***** The records

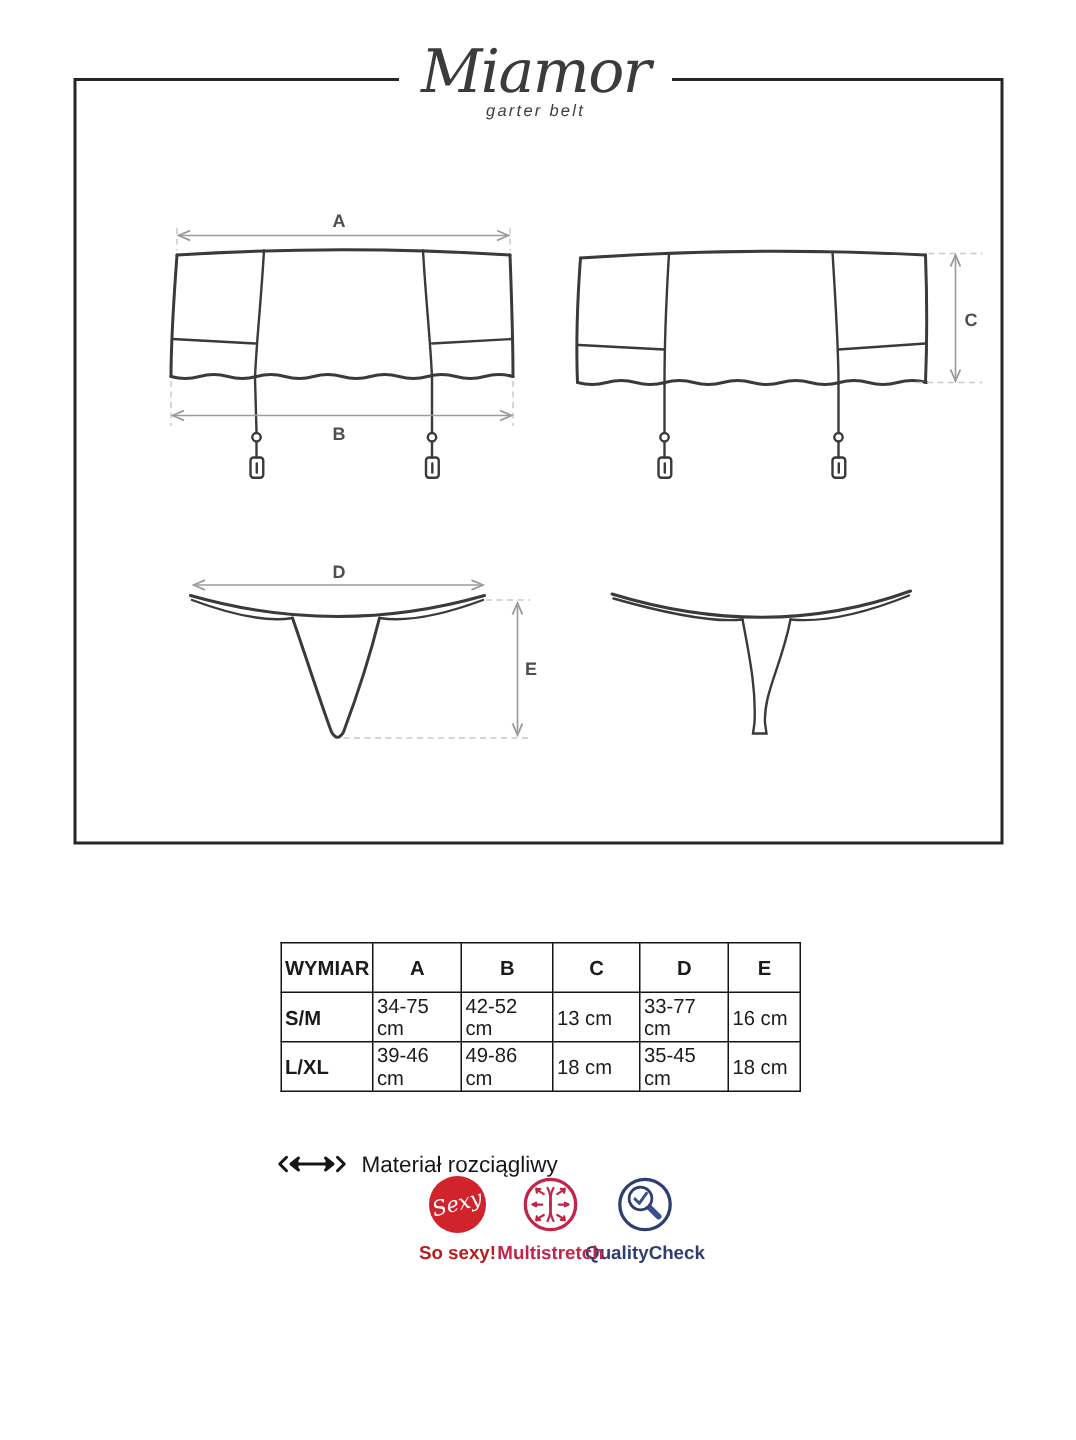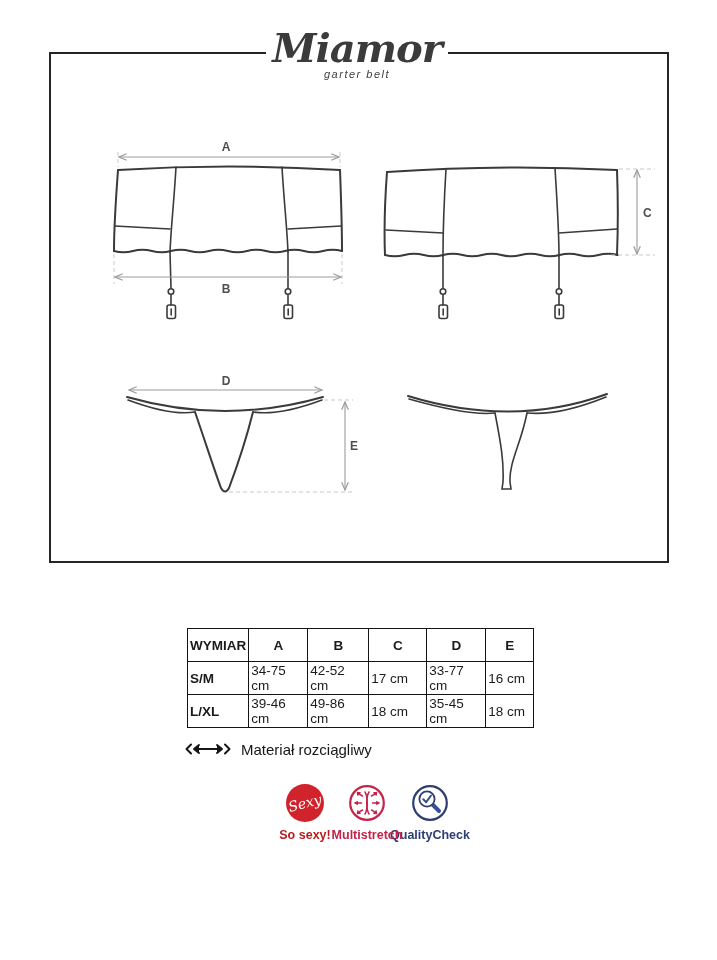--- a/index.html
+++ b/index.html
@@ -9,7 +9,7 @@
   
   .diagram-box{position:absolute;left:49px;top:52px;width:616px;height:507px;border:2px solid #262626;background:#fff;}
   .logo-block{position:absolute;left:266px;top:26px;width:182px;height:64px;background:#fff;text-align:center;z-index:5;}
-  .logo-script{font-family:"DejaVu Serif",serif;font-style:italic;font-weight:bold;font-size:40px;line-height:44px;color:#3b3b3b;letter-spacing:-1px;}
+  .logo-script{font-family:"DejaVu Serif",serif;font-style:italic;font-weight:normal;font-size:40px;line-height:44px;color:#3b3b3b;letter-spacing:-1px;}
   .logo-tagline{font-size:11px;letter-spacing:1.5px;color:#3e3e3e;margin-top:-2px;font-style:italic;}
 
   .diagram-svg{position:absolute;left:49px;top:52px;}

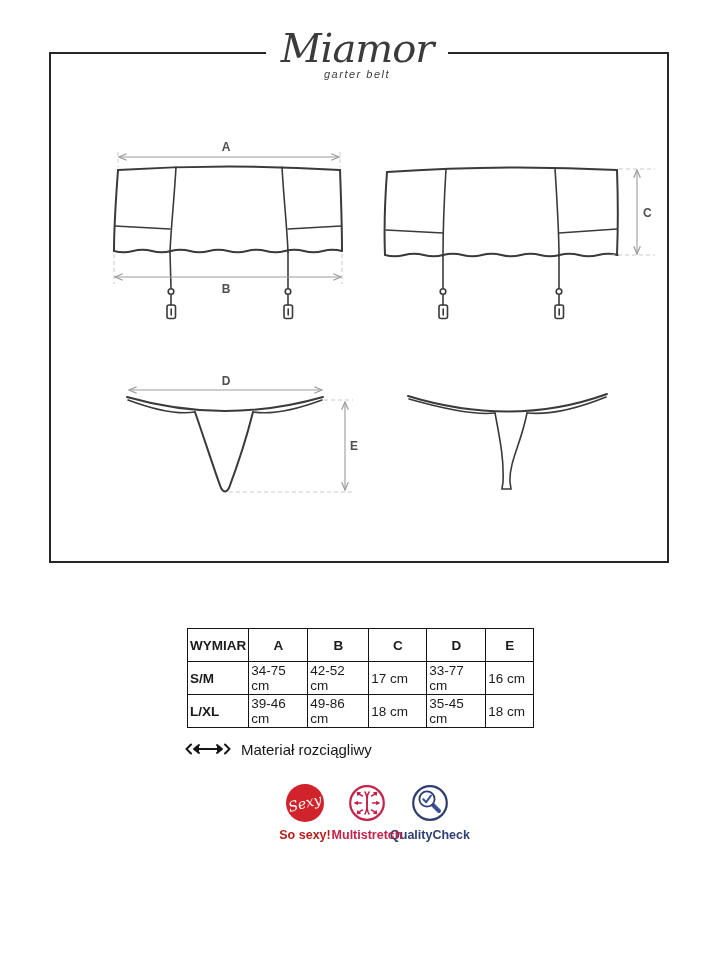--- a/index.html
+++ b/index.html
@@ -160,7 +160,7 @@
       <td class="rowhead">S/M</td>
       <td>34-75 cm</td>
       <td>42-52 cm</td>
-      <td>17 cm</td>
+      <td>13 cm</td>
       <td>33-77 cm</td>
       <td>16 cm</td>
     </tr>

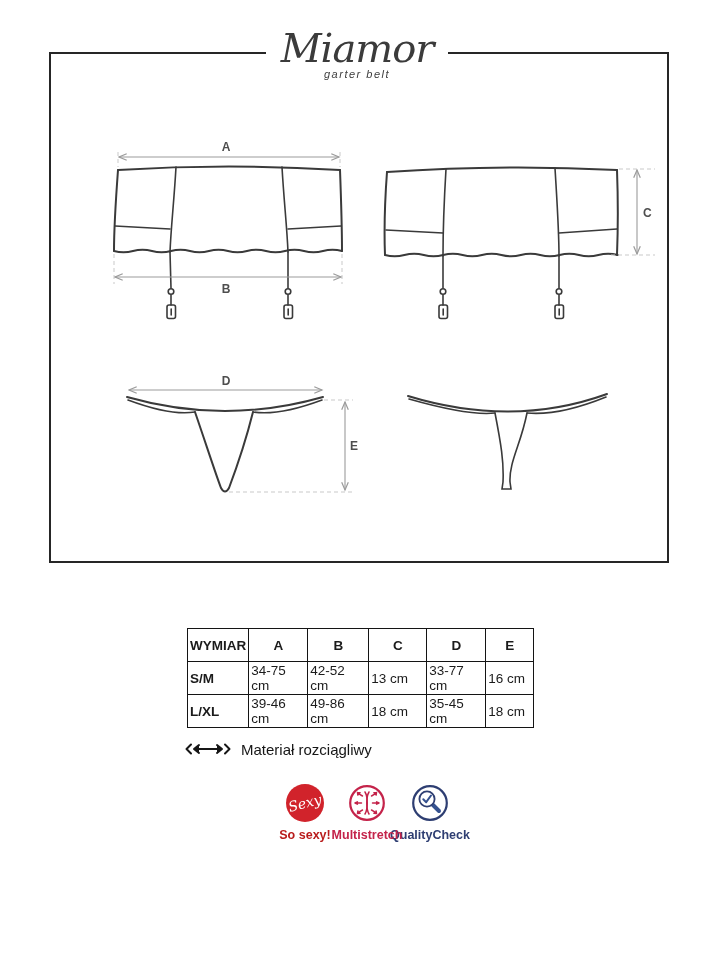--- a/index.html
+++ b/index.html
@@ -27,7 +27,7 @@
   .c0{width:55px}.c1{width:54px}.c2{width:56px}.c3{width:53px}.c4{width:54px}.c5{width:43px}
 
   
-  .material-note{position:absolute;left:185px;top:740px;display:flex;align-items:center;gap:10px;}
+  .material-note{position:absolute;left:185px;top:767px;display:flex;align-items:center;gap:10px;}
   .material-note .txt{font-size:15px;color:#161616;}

**********

§ **Work item**: In the listing above, find every line with the word "material" and copy it out.

§ **Answer for the task**:
-  .material-note{position:absolute;left:185px;top:740px;display:flex;align-items:center;gap:10px;}
+  .material-note{position:absolute;left:185px;top:767px;display:flex;align-items:center;gap:10px;}
   .material-note .txt{font-size:15px;color:#161616;}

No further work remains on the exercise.